_What the task asks_
With the pictures removed, please write out every line below exactly as given.

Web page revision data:
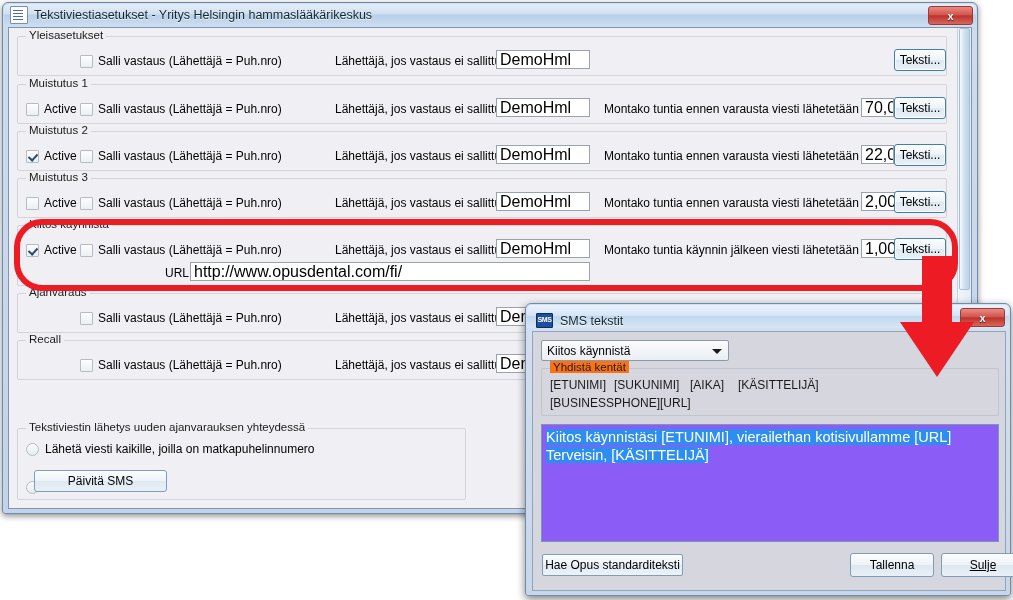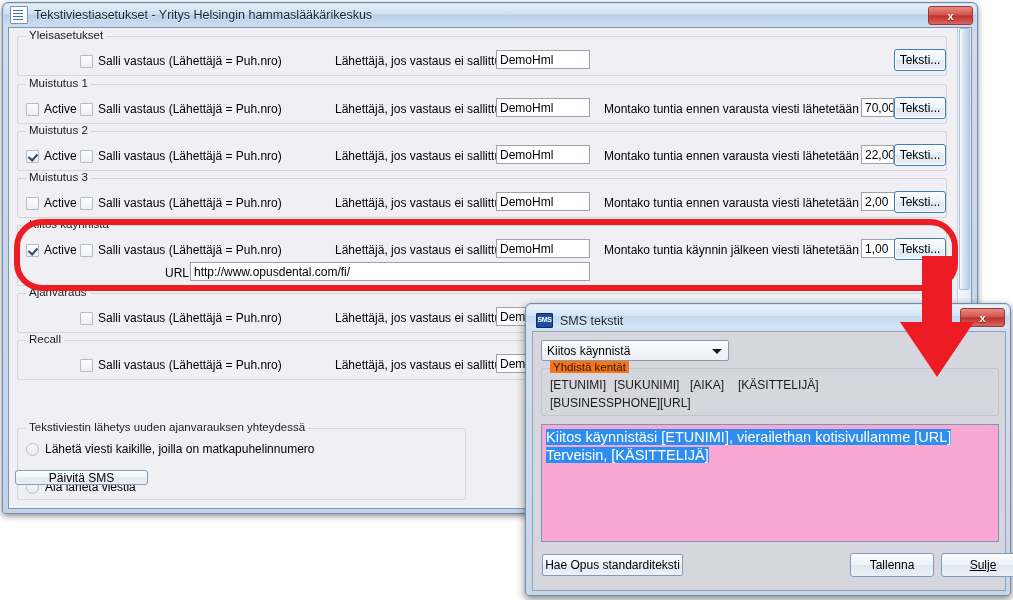--- a/index.html
+++ b/index.html
@@ -89,21 +89,21 @@
     position:relative;box-sizing:border-box;cursor:pointer;
   }
   .cb.checked:after{
     content:"";position:absolute;left:3px;top:1px;width:4px;height:7px;
     border:solid #2b4c70;border-width:0 2px 2px 0;transform:rotate(42deg);
   }
   .cbtext{margin-left:5px;font-size:12px;white-space:nowrap;}
   .lbl{font-size:12px;white-space:nowrap;}
   .tbox{
     background:#fff;border:1px solid #9aa2ab;box-sizing:border-box;
-    font-size:12px;padding:1px 3px;line-height:16px;height:19px;
+    font-size:16px;padding:1px 3px;line-height:16px;height:19px;
     font-family:"Liberation Sans", sans-serif;color:#000;
     overflow:hidden;white-space:nowrap;
   }
   .btn{
     background:linear-gradient(180deg,#fbfdfe 0%,#eef3f8 48%,#dfe8f1 52%,#e9f0f7 100%);
     border:1px solid #7f9db9;border-radius:3px;
     font-size:12px;display:flex;align-items:center;justify-content:center;
     box-sizing:border-box;cursor:pointer;color:#000;
   }
   .btn.focusring{box-shadow:inset 0 0 0 1px #fff;border-color:#3c7fb1;}
@@ -172,21 +172,21 @@
     border-top:5px solid #1a1a1a;
   }
   #fields-group{
     position:absolute;left:8px;top:36px;width:458px;height:48px;
     border:1px solid #bfc5cd;border-radius:2px;box-sizing:border-box;
   }
   #fields-group .grouplabel{background:#f97316;}
   .fieldtag{font-size:12px;color:#1a1a1a;white-space:nowrap;}
   #sms-textarea{
     position:absolute;left:8px;top:92px;width:458px;height:118px;
-    background:#f9a8d4;border:1px solid #7f96b2;box-sizing:border-box;
+    background:#8b5cf6;border:1px solid #7f96b2;box-sizing:border-box;
     padding:3px 4px;overflow:hidden;
   }
   #sms-textarea .selhl{
     background:#2d8ef0;color:#fff;font-size:14.5px;line-height:18px;
     box-decoration-break:clone;-webkit-box-decoration-break:clone;
   }
   #sms-btn-std{
     position:absolute;left:9px;top:222px;width:141px;height:22px;
     background:linear-gradient(180deg,#fbfdfe,#eef3f8 48%,#e1eaf3 52%,#edf2f8);
     border:1px solid #7f9db9;border-radius:2px;box-sizing:border-box;
@@ -321,21 +321,21 @@
       <div class="row" style="left:8px;top:10px;">
         <span class="radio"></span>
         <span class="radiotext">Lähetä viesti kaikille, joilla on matkapuhelinnumero</span>
       </div>
       <div class="row" style="left:8px;top:48px;">
         <span class="radio"></span>
         <span class="radiotext">Älä lähetä viestiä</span>
       </div>
     </div>
 
-    <div class="btn" style="position:absolute;left:6px;top:442px;width:133px;height:15px;">Päivitä SMS</div>
+    <div class="btn" style="position:absolute;left:25px;top:442px;width:133px;height:22px;">Päivitä SMS</div>
 
     <div id="main-scroll-track">
       <div id="main-scroll-thumb"></div>
     </div>
   </div>
 </div>
 
 <div id="red-highlight"></div>
 
 <div id="sms-dialog">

_Completed task_
--- a/index.html
+++ b/index.html
@@ -89,21 +89,21 @@
     position:relative;box-sizing:border-box;cursor:pointer;
   }
   .cb.checked:after{
     content:"";position:absolute;left:3px;top:1px;width:4px;height:7px;
     border:solid #2b4c70;border-width:0 2px 2px 0;transform:rotate(42deg);
   }
   .cbtext{margin-left:5px;font-size:12px;white-space:nowrap;}
   .lbl{font-size:12px;white-space:nowrap;}
   .tbox{
     background:#fff;border:1px solid #9aa2ab;box-sizing:border-box;
-    font-size:12px;padding:1px 3px;line-height:16px;height:19px;
+    font-size:16px;padding:1px 3px;line-height:16px;height:19px;
     font-family:"Liberation Sans", sans-serif;color:#000;
     overflow:hidden;white-space:nowrap;
   }
   .btn{
     background:linear-gradient(180deg,#fbfdfe 0%,#eef3f8 48%,#dfe8f1 52%,#e9f0f7 100%);
     border:1px solid #7f9db9;border-radius:3px;
     font-size:12px;display:flex;align-items:center;justify-content:center;
     box-sizing:border-box;cursor:pointer;color:#000;
   }
   .btn.focusring{box-shadow:inset 0 0 0 1px #fff;border-color:#3c7fb1;}
@@ -172,21 +172,21 @@
     border-top:5px solid #1a1a1a;
   }
   #fields-group{
     position:absolute;left:8px;top:36px;width:458px;height:48px;
     border:1px solid #bfc5cd;border-radius:2px;box-sizing:border-box;
   }
   #fields-group .grouplabel{background:#f97316;}
   .fieldtag{font-size:12px;color:#1a1a1a;white-space:nowrap;}
   #sms-textarea{
     position:absolute;left:8px;top:92px;width:458px;height:118px;
-    background:#f9a8d4;border:1px solid #7f96b2;box-sizing:border-box;
+    background:#8b5cf6;border:1px solid #7f96b2;box-sizing:border-box;
     padding:3px 4px;overflow:hidden;
   }
   #sms-textarea .selhl{
     background:#2d8ef0;color:#fff;font-size:14.5px;line-height:18px;
     box-decoration-break:clone;-webkit-box-decoration-break:clone;
   }
   #sms-btn-std{
     position:absolute;left:9px;top:222px;width:141px;height:22px;
     background:linear-gradient(180deg,#fbfdfe,#eef3f8 48%,#e1eaf3 52%,#edf2f8);
     border:1px solid #7f9db9;border-radius:2px;box-sizing:border-box;
@@ -321,21 +321,21 @@
       <div class="row" style="left:8px;top:10px;">
         <span class="radio"></span>
         <span class="radiotext">Lähetä viesti kaikille, joilla on matkapuhelinnumero</span>
       </div>
       <div class="row" style="left:8px;top:48px;">
         <span class="radio"></span>
         <span class="radiotext">Älä lähetä viestiä</span>
       </div>
     </div>
 
-    <div class="btn" style="position:absolute;left:6px;top:442px;width:133px;height:15px;">Päivitä SMS</div>
+    <div class="btn" style="position:absolute;left:25px;top:442px;width:133px;height:22px;">Päivitä SMS</div>
 
     <div id="main-scroll-track">
       <div id="main-scroll-thumb"></div>
     </div>
   </div>
 </div>
 
 <div id="red-highlight"></div>
 
 <div id="sms-dialog">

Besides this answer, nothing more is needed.